In fertilizer, Vu Dinh Tuan of Ca Mau Fertilizer Company said input costs rise sharply with oil prices. He added that international logistics costs increase by 20–30% and domestic costs by 15–20%. For every $10 increase in oil, company costs rise by about 525 billion dong.
Even so, firms cannot adjust selling prices accordingly due to concerns about pressuring farmers. Vu Khanh Thien of Phu My Fertilizer said domestic fertilizer prices have risen about 20%, but companies still aim to keep prices below world levels to support agricultural production.
Export-oriented industries are also facing cost pressure alongside cooling demand. Pham Van Viet, chairman of Viet Thang Jean, reported raw material costs up 8–18% and container shipping costs up an additional 4,000–5,000 USD, while demand in major markets has weakened. As a result, firms are trying to keep prices stable to preserve orders.
Across sectors, the common pattern is that input costs increase faster than outputs can adjust. With weak demand, much of the cost burden remains with firms. Companies are responding by reforming operations, though their flexibility is limited.
At Mebi Farm, Lam Thuy Ai said the company is tightly controlling inventories, shifting toward make-to-order production, and only modestly adjusting selling prices—about 10% for some processed seafood products. Fresh egg prices cannot be adjusted. For products made from existing lower-cost stock, the firm maintains prices to stabilize the market.

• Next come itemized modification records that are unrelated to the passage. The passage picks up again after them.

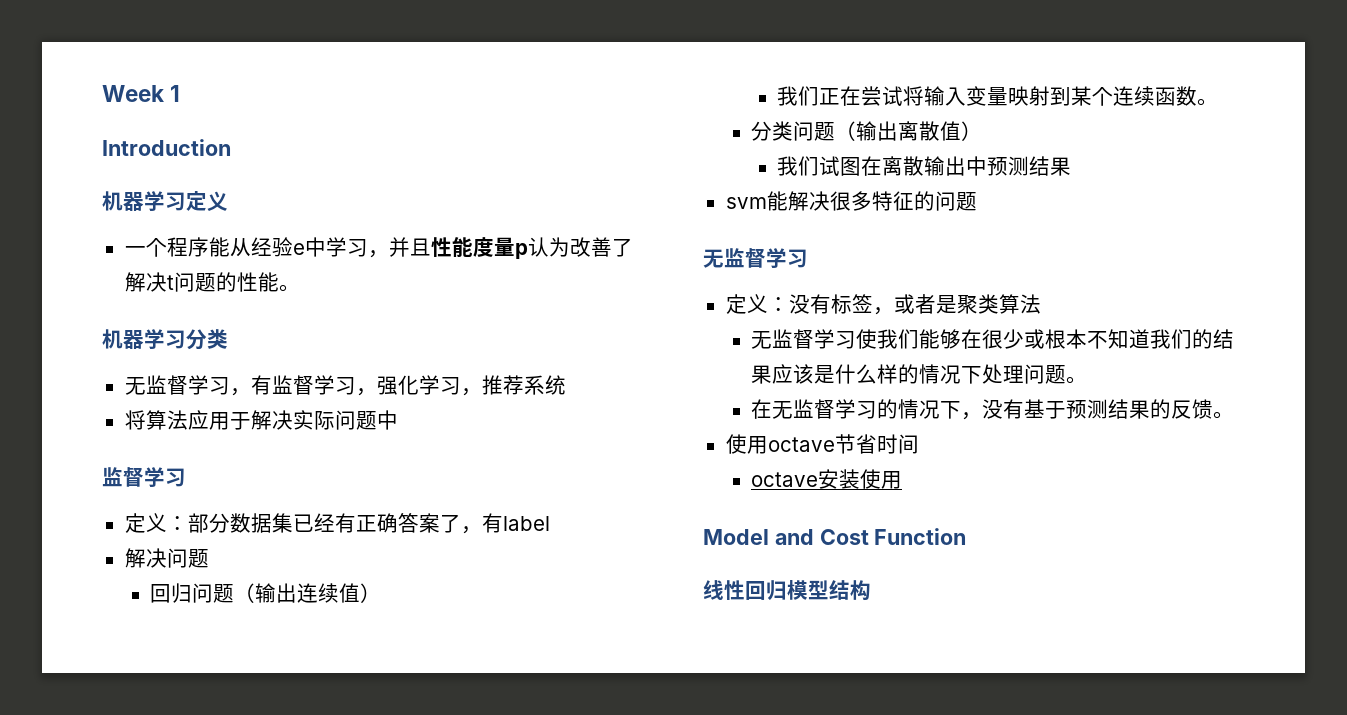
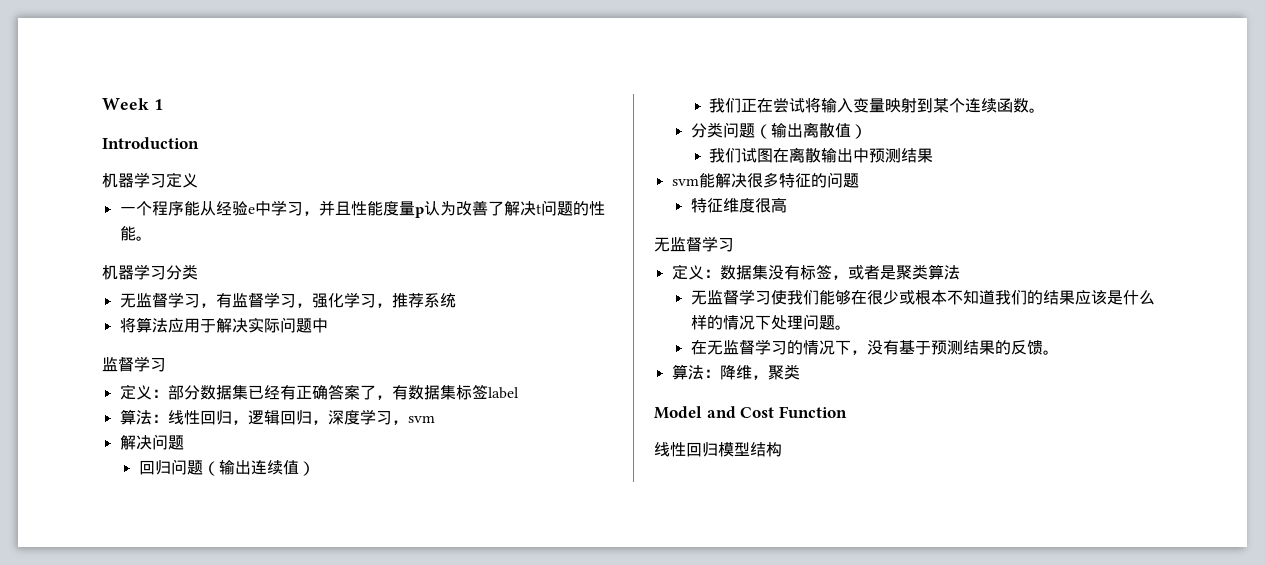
- 定义：部分数据集已经有正确答案了，有label
+ 定义：部分数据集已经有正确答案了，有数据集标签label
+ 算法：线性回归，逻辑回归，深度学习，svm
+ 特征维度很高
- 定义：没有标签，或者是聚类算法
+ 定义：数据集没有标签，或者是聚类算法
- 使用octave节省时间
- octave安装使用
+ 算法：降维，聚类

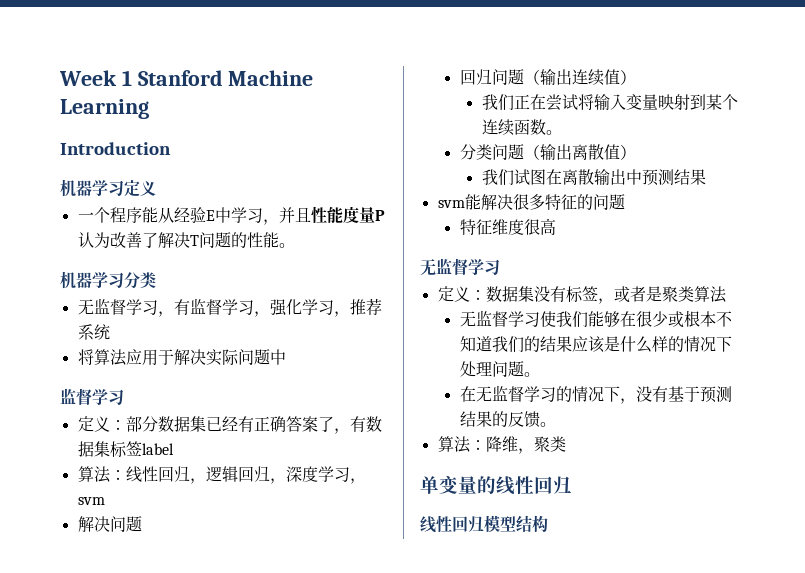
- Week 1
+ Week 1 Stanford Machine Learning
- 一个程序能从经验e中学习，并且性能度量p认为改善了解决t问题的性能。
+ 一个程序能从经验E中学习，并且性能度量P认为改善了解决T问题的性能。
- Model and Cost Function
+ 单变量的线性回归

In fertilizer, Vu Dinh Tuan said firms operate at high capacity to optimize production costs and negotiate with transport partners to control logistics costs. When domestic demand weakens, companies push exports of urea and NPK to maintain capacity and cash flow. They also urged authorities to lower fertilizer export taxes from 5% to 0% to improve international competitiveness.
In textiles, Pham Van Viet said firms are splitting orders, restricting air shipments, and diversifying markets to reduce dependence on large markets.
In logistics, firms are moving toward proactive risk management. FIATA recommends reviewing contract terms, updating surcharges and real-time insurance to hedge against price volatility, and building flexible routing to support multi-modal transport. These steps may not reduce costs immediately, but they are intended to help firms cope with volatility.
In response to higher energy prices, the government is calling for ensuring supply, increasing imports from stable markets, and operating domestic refineries at full capacity.
Fiscal measures have also been deployed to cool prices, including reducing import taxes on gasoline and diesel to 0% during 9 March–30 April. Environmental protections for gasoline and diesel are set to 0 dong per liter (reducing 1,500–2,000 dong per liter) from 27 March to 15 April. Excise taxes on gasoline are also set to 0%, with VAT not required to be declared but deductible.
According to the Ministry of Finance, these measures reduce monthly budget revenue by about 7.2 trillion dong, while helping lower costs for citizens and businesses and limiting broader inflation and price-level effects.
Longer term, Pham Binh An, deputy director of the Ho Chi Minh City Development Institute, said today’s cost pressures also highlight risks from dependence on fossil fuels. He argued that transitioning to alternative energy sources—especially electricity and renewable energy—could help firms manage costs more proactively and reduce future risk.